(YOUR INSTRUCTIONS):
Repeat, exactly as written, the line containing "(458, 736) none" and each line after it through the end of the data.

(EXTRACTED MATERIAL):
= Beginning of Section =

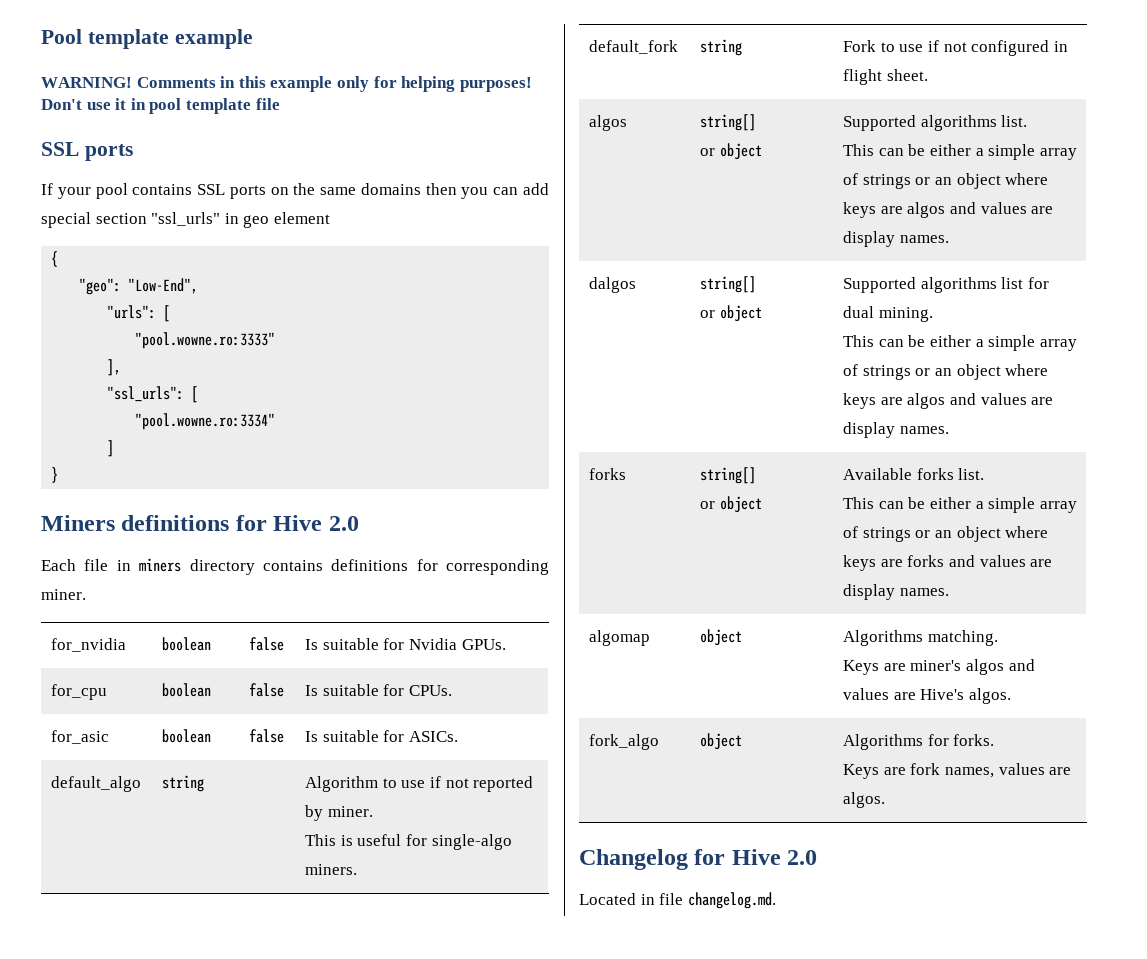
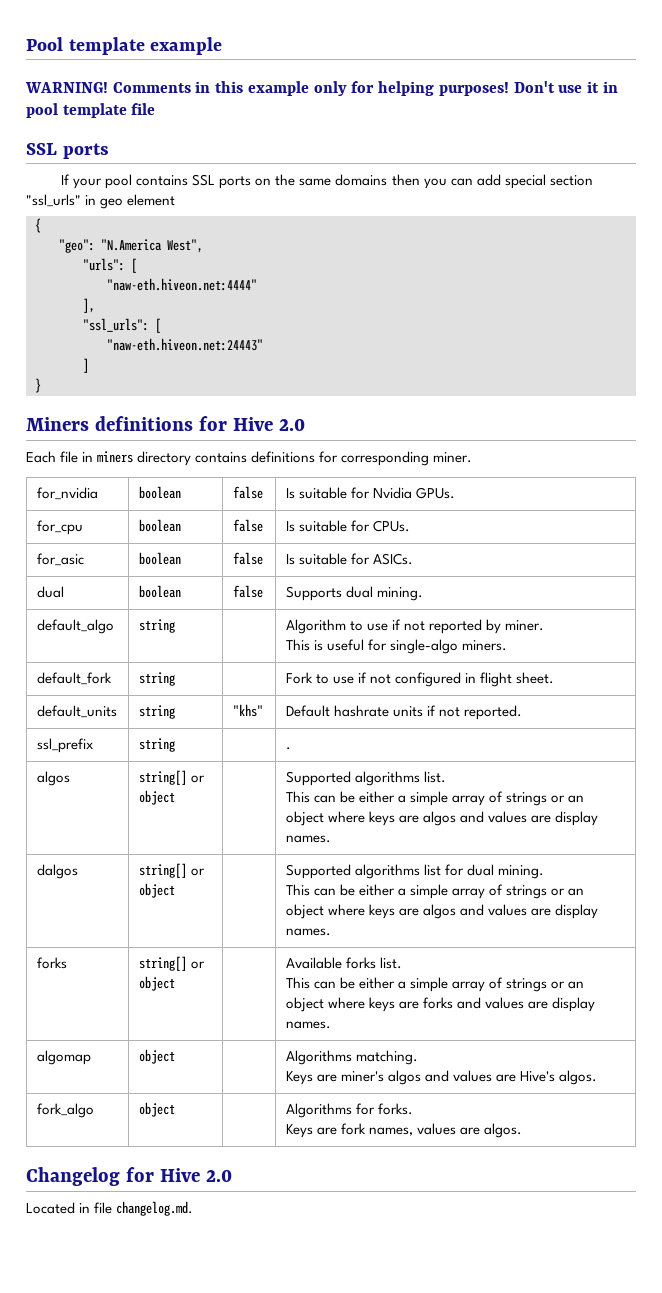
[128,278,199,294] "Low-End", -> [101,239,203,253] "N.America West",
[135,332,276,349] "pool.wowne.ro:3333" -> [107,278,257,291] "naw-eth.hiveon.net:4444"
[135,413,276,430] "pool.wowne.ro:3334" -> [107,338,263,351] "naw-eth.hiveon.net:24443"
(458, 736) none -> [36,586,64,598] [138,585,181,598] [232,585,263,598] [285,586,424,601] // dual | boolean | false | Supports dual mining.
(928, 75) none -> [36,705,117,718] [138,705,175,719] [232,704,263,717] [285,705,523,720] [36,738,94,753] [138,738,175,752] [285,747,291,750] // default_units | string | "khs" | Default hashrate units if not reported. // ssl_prefix | string | | .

= End of Section =

(WRITTEN ANSWER):
(458, 736) none -> [36,586,64,598] [138,585,181,598] [232,585,263,598] [285,586,424,601] // dual | boolean | false | Supports dual mining.
(928, 75) none -> [36,705,117,718] [138,705,175,719] [232,704,263,717] [285,705,523,720] [36,738,94,753] [138,738,175,752] [285,747,291,750] // default_units | string | "khs" | Default hashrate units if not reported. // ssl_prefix | string | | .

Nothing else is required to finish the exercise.